According to Sahasra Electronics Rwanda Chief Executive Officer, Ms. Mary John, production at the Kigali plant is slated to commence in about six months. “We are moving according to plan and I believe that we will begin producing LED lights and other customized electronics in Rwanda in about six months; to benefit the local market and neighboring countries,” she said. The company’s CEO intimated that during a market research around the region, it was discovered that demand for LED lights and willingness to shift from importing foreign commodities to purchasing locally available products in the region were found high.
She emphasized that the region needs to consume locally made products in order to facilitate economic development. Currently, Sahasra Rwanda is selling LED lights for both indoor and outdoor purposes imported from the company’s parent plant in India. Using LED lights over conventional lighting comes with numerous advantages including among others saving on energy consumption.
In practice according to Ms John, assuming that Sahasra’s energy saving lights are adopted for all lighting needs in Rwanda, the country would save about 30 percent of total energy consumption according to an earlier study by the manufacturer.
This presents part of the remedy to the challenges of limited electricity that the region and Rwanda particularly continue to face. The bottleneck of inadequate energy on supply plays down on the growth of businesses and therefore economic development in the country. “Generating more energy requires heavy investments that need to be accumulated over time. However sparing use of what is already available by replacing all lights with LED’s and utilizing a energy saving electronics can be done in a short while, and has enormous benefits,” Ms. John offered.
For individual institutions, using LED lights saves in numerous forms including cutting down replacement costs. Sahasra’s LED lights have high durability of over 50,000 hours on duty. This is reinforced with a three years warranty on all products. For instance in case of conventional lights, the bulbs or tubes require replacement at least three times a year according to estimates from cooperate institutions. Comparing with the LED lights produced by Sahasra, there are three years of guaranteed lifespan during which any faults or damages on the lights are repaired at no extra costs.
Besides the Rwandan market, Sahasra’s location of an LED lights manufacturing factory in Kigali is in other words positioning the company to supply to Africa. “We are not traders in LED lights but rather manufacturers and now we are going to be producing these lights from Kigali. This is the first plant of its kind in Africa and we intend to supply to the entire continent,” Ms John noted.
By setting up a production plant in Rwanda, Sahasra is contributing to substituting imports that continue to burden the country’s economy. Also upon commencement of production, the company will boost national export value by selling its products across Rwanda’s borders. With a booming infrastructure sector led by the construction industry in the East African region, having lights produced from Rwanda equally presents a relief from import dependence in the region.

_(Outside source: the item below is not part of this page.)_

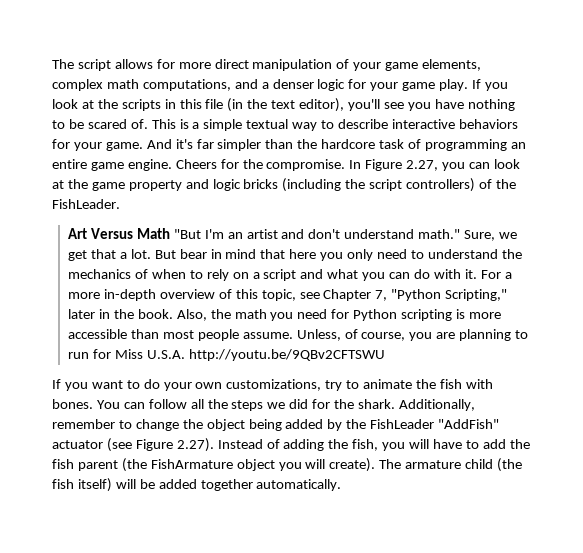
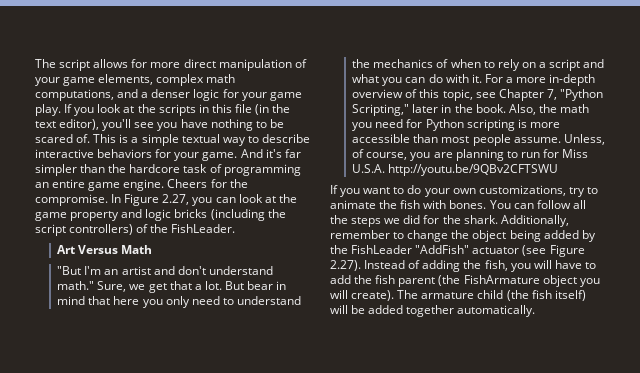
- Art Versus Math "But I'm an artist and don't understand math."
+ Art Versus Math
+ "But I'm an artist and don't understand math."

Numerous analysts believe that the most probable way to grow local economies strongly is through increasing the inflow of foreign currency by placing more domestically produced commodities on other international markets. Sahasra’s plant is believed will go deep in increasing output from the construction sector in the region and particularly Rwanda.

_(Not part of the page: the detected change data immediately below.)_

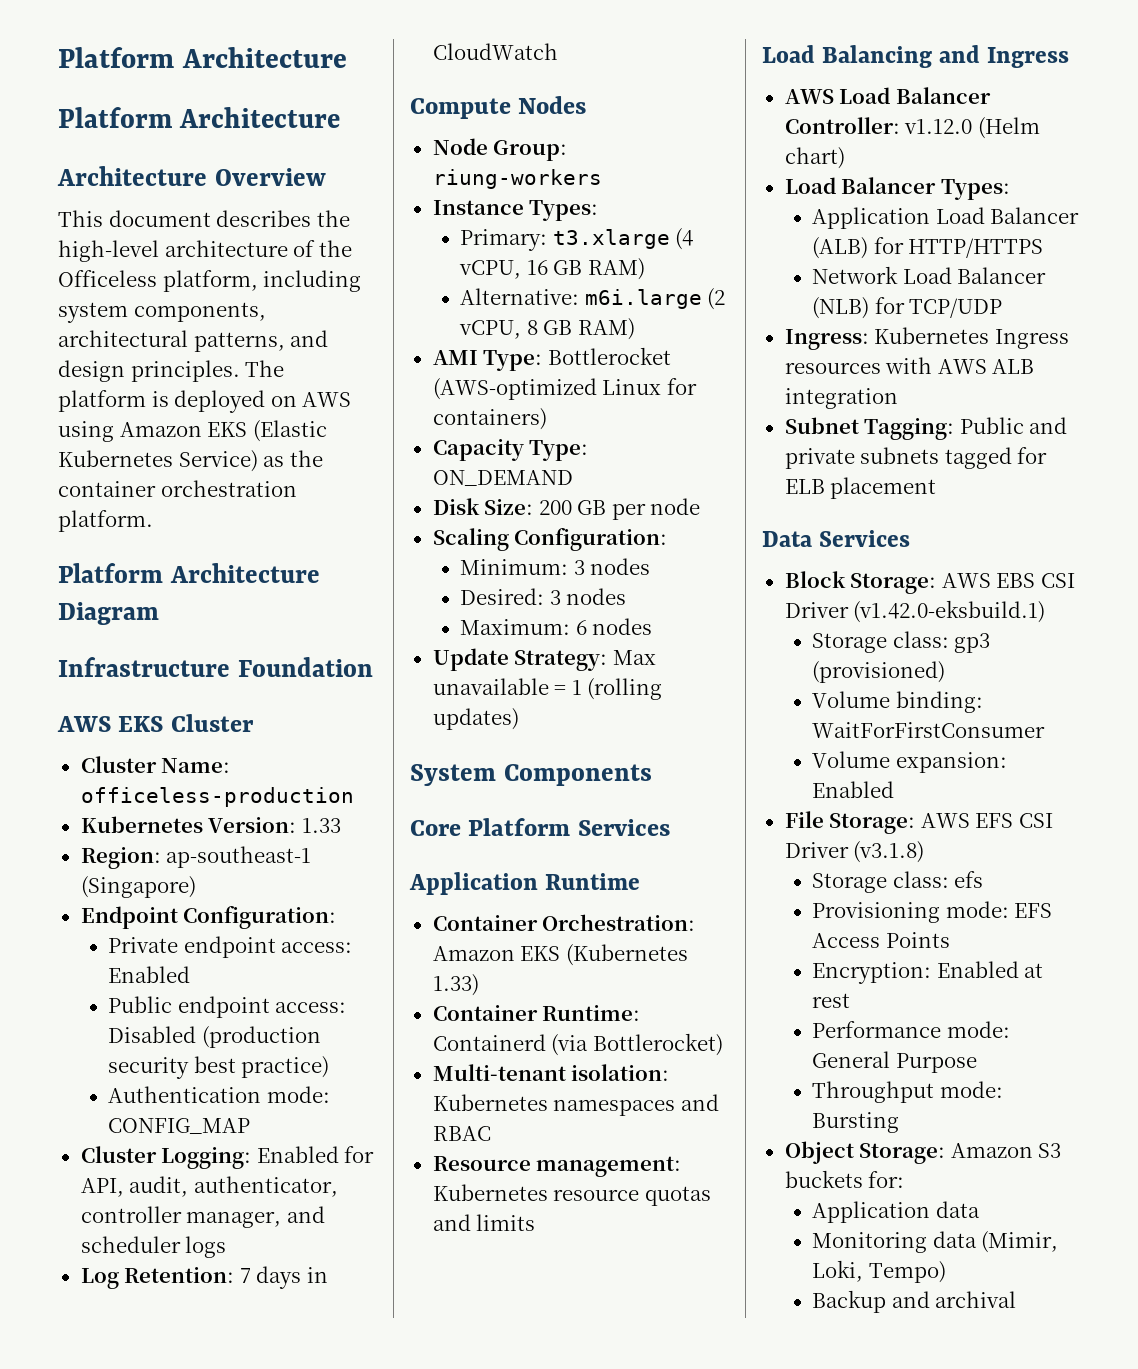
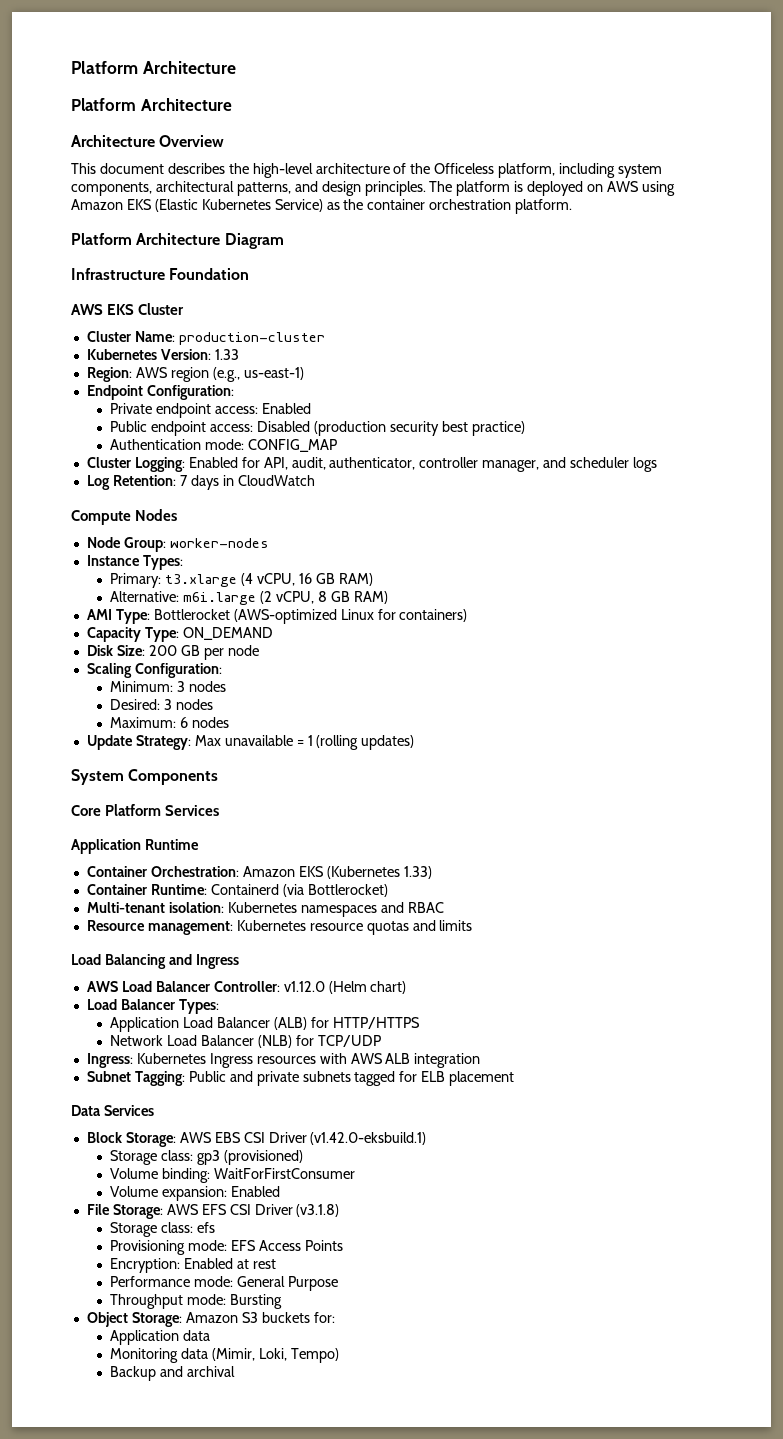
- Cluster Name: officeless-production
+ Cluster Name: production-cluster
- Region: ap-southeast-1 (Singapore)
+ Region: AWS region (e.g., us-east-1)
- Node Group: riung-workers
+ Node Group: worker-nodes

In Rwanda alone, the construction sector has tremendously grown over the last decade and is estimated to follow the same trajectory for a couple of years to come. According to the National Bank of Rwanda, GDP in the construction industry more than doubled in a period less than five years from Rwf105 billion in 2006 to Rwf244 in 2010 while recent growth is estimated to have been enormous.
Notably the biggest challenge to the construction industry in Rwanda is the high import cost of materials especially those required in furnishing houses. This costs the country heavily and undermines socioeconomic development as it hinders the construction of low cost houses for Rwanda’s middle and lower income classes respectively.Sahasra’s electronics plant currently under construction is estimated will cost more than US$3million.